Kuala Lipis is also a major gateway to the hill station of Cameron Highlands via Sungai Koyan using routes 235 and then 102.

==Personalities==

- Former Prime Minister of Malaysia, Najib Tun Razak was born in Kuala Lipis (but his hometown is in Pekan). On 28 December 2014, Najib visited the flood evacuation centre at the Sekolah Kebangsaan Clifford amidst flood-affected areas.
- Tun Ghazali Shafie was born in Kuala Lipis.

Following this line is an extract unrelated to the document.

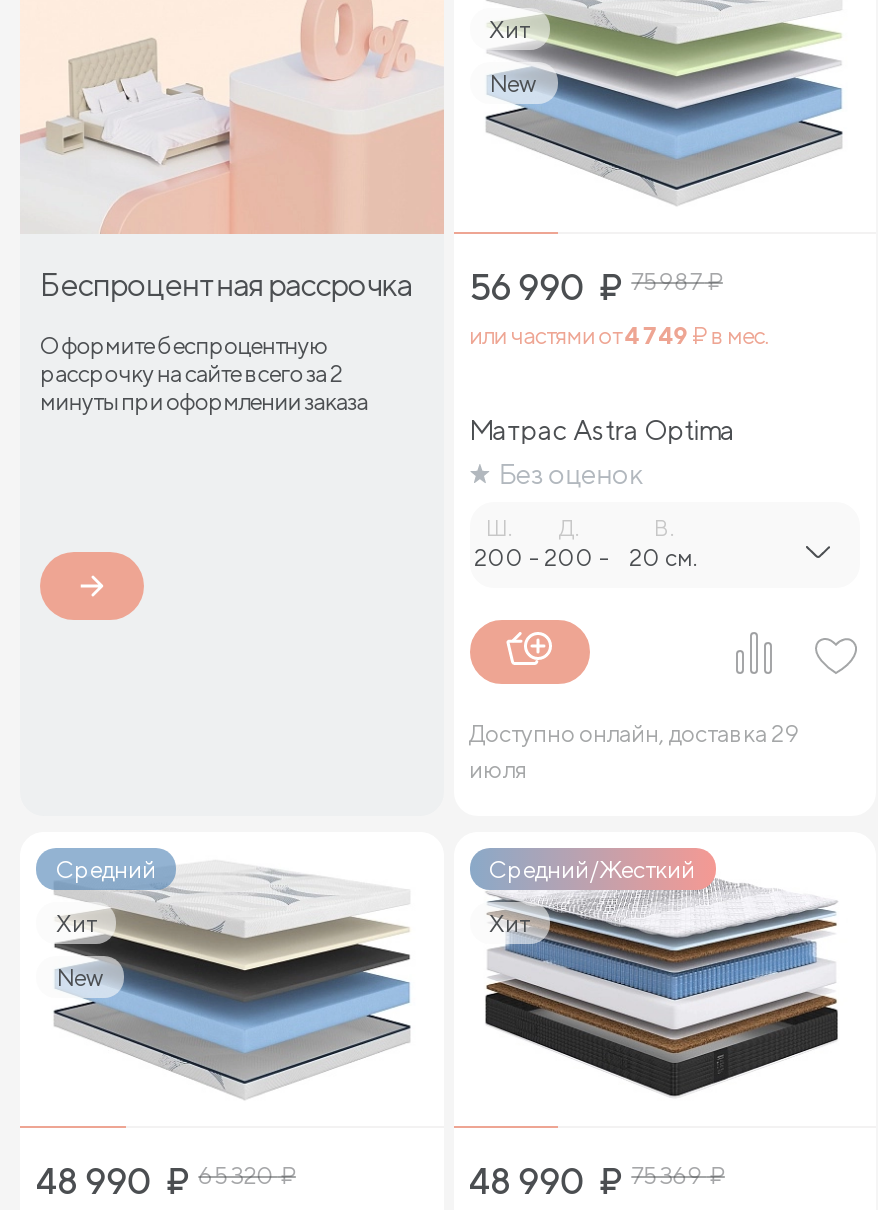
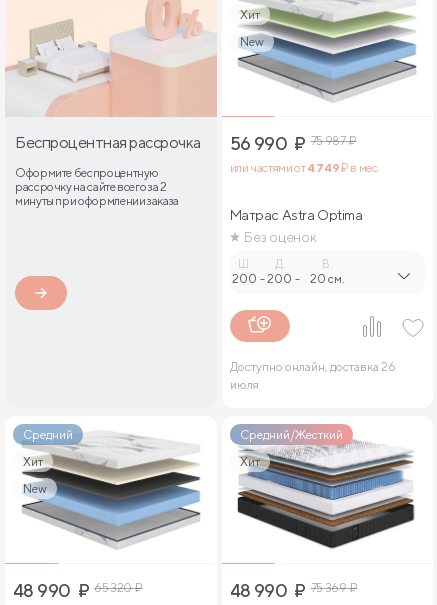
- Доступно онлайн, доставка 29
+ Доступно онлайн, доставка 26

- Malaysian pop diva Siti Nurhaliza also grew up here. Her family still lives in Kuala Lipis and the house she built for them became the talk of town as it was rumoured to cost millions of ringgit. It has now become a tourist attraction. The town council even provided directions to the house on a signboard and made parking space for tour buses available near the house. During her wedding in 2007, her wedding reception for friends and fans here was made an official function for the whole town by the council.